Baca berita tanpa iklan. Gabung Kompas.com+

Sederet Pernyataan Luhut dalam Sidang Haris-Fatia, Sedih dan Jengkel Dipanggil "Lord"

Kompas.com - 09/06/2023, 09:31 WIB
Muhammad Naufal,
Nursita Sari

Tim Redaksi

JAKARTA, KOMPAS.com - Menteri Koordinator Bidang Kemaritiman dan Investasi (Menko Marves) Luhut Binsar Panjaitan menghadiri sidang kasus pencemaran nama baiknya di Pengadilan Negeri (PN) Jakarta Timur, Kamis (8/6/2023).

Ada dua terdakwa dalam kasus tersebut, yakni Haris Azhar dan Fatia Maulidiyanti.

Luhut mengungkapkan banyak hal saat hadir sebagai saksi, di antaranya soal perasaan jengkel karena dijuluki lord dan Haris Azhar meminta saham.

Merasa sedih

Saat bersaksi di persidangan, Luhut mengaku merasa sedih dengan tindakan Haris Azhar.

Luhut mengaku mengetahui konten podcast milik Haris-Fathia tentang dirinya dari Singgih, staf bidang komunikasi di Kemenko Marves.

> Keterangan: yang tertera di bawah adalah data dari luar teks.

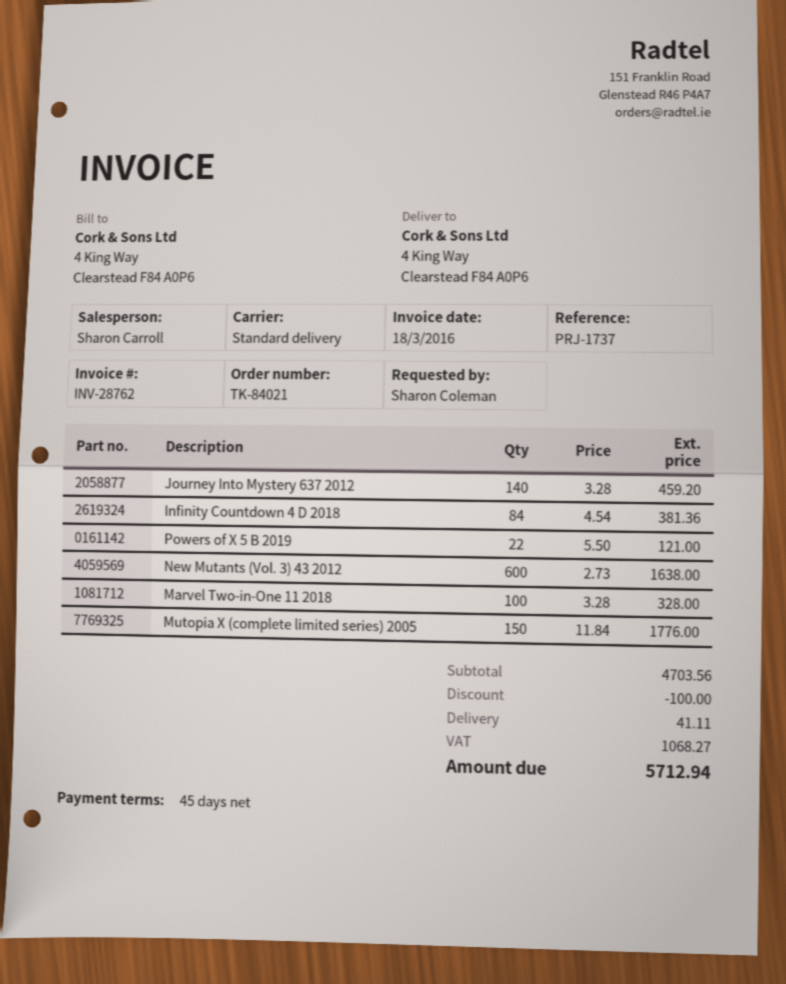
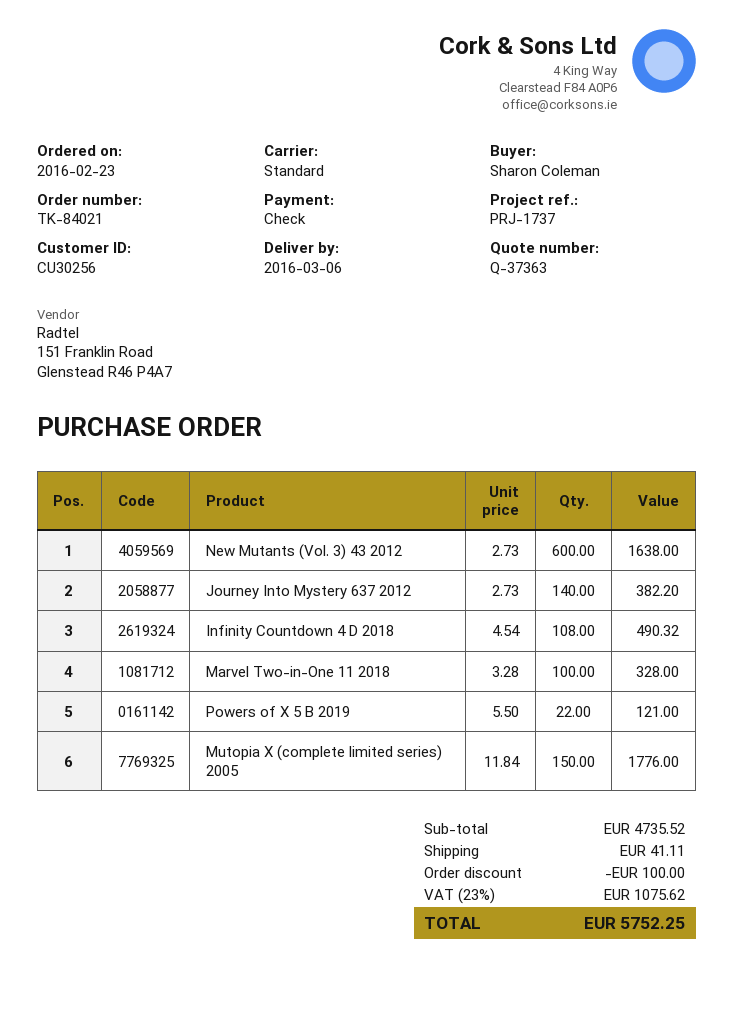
Journey Into Mystery 637 2012: 140 x 3.28 = 459.20 -> 140 x 2.73 = 382.20
Infinity Countdown 4 D 2018: 84 x 4.54 = 381.36 -> 108 x 4.54 = 490.32
subtotal: 4703.56 -> 4735.52
tax: 1068.27 -> 1075.62
total: 5712.94 -> 5752.25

Luhut kemudian menonton podcast itu.

Usai menyaksikan podcast tersebut, Luhut mengaku merasa sakit hati.

Baca juga: Perdebatan Luhut Vs Haris Azhar soal Tudingan Minta Saham Freeport

Ia bertanya-tanya mengapa Haris Azhar membuat podcast tersebut. Padahal, kata Luhut, dia dan Haris memiliki hubungan baik.

"Saya terus terang sedih, kenapa Saudara Haris melakukan itu ke saya. Saya baik sama dia kok," tutur Luhut.

Tak alami kerugian materi

Luhut mengaku tak mengalami kerugian materi saat namanya dicemarkan. Namun, Luhut mengaku anak dan cucunya mengalami kerugian moral.

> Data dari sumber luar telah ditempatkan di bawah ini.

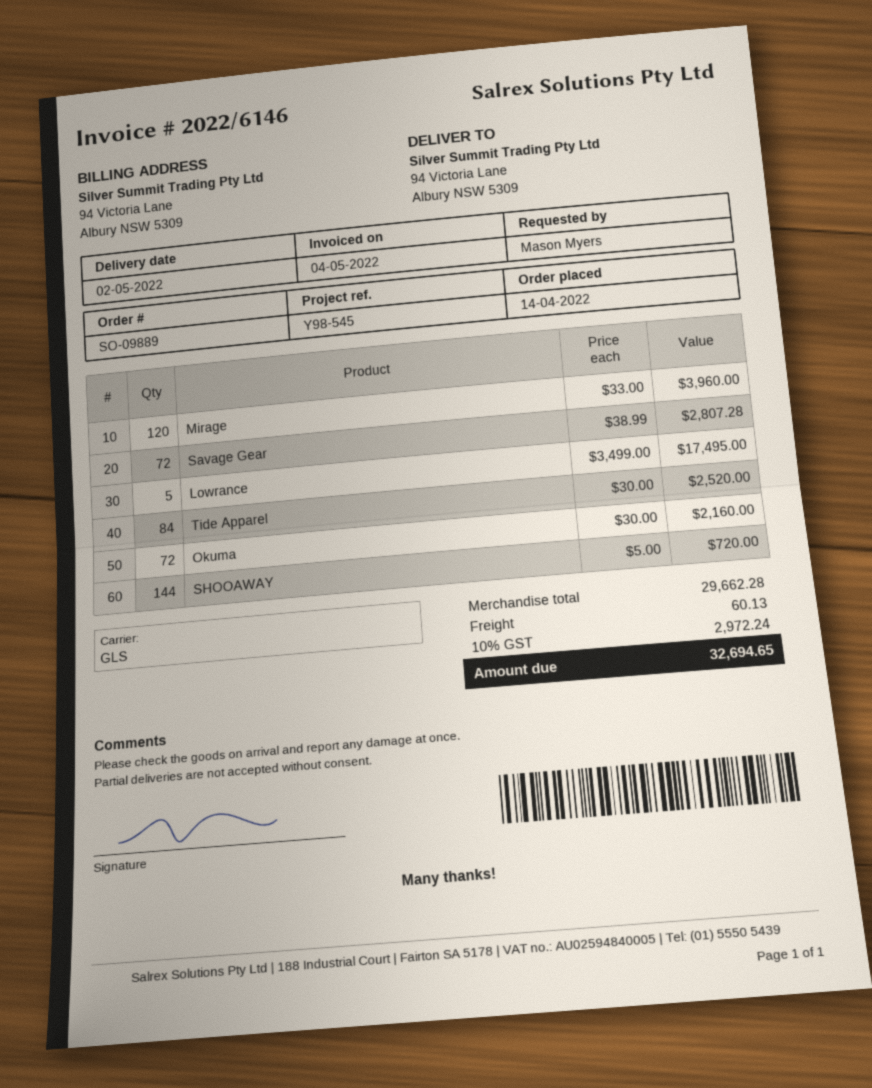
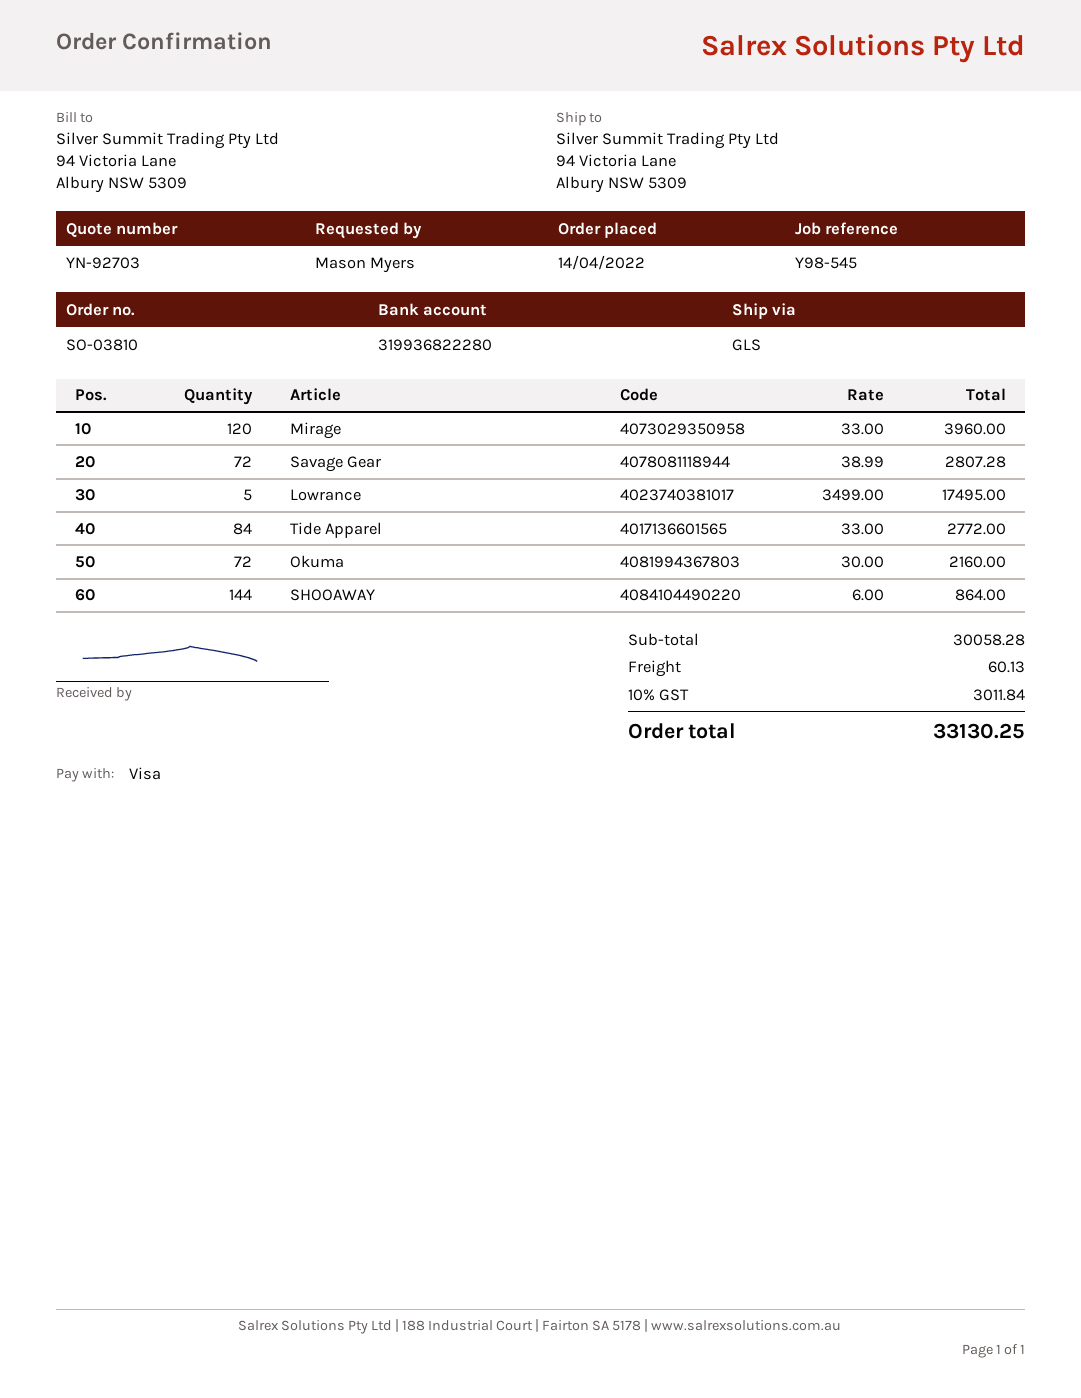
order number: SO-09889 -> SO-03810
Tide Apparel: 84 x 30.00 = 2520.00 -> 84 x 33.00 = 2772.00
SHOOAWAY: 144 x 5.00 = 720.00 -> 144 x 6.00 = 864.00
subtotal: 29662.28 -> 30058.28
tax: 10% = 2972.24 -> 10% = 3011.84
total: 32694.65 -> 33130.25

Sebab, Luhut disebut sebagai penjahat dan dijuluki "lord" di podcast Haris-Fatia.

"Tapi, (merugi) secara moral anak cucu saya. Saya dibilang penjahat, saya dibilang lord, saya dibilang apalagi coba," tutur Luhut.

Baca juga: Hujan Debat di Sidang Luhut Vs Haris-Fatia: Mulai dari Pesan WhatsApp Minta Tolong soal Freeport sampai Minta Saham

Sebagai orang tua dan eks perwira TNI, Luhut mengaku tidak terima dengan tindakan Haris-Fatia.

Luhut mengaku sudah dua kali menawarkan Haris-Fatia untuk meminta maaf. Namun, menurut Luhut, Haris-Fatia tak kunjung meminta maaf.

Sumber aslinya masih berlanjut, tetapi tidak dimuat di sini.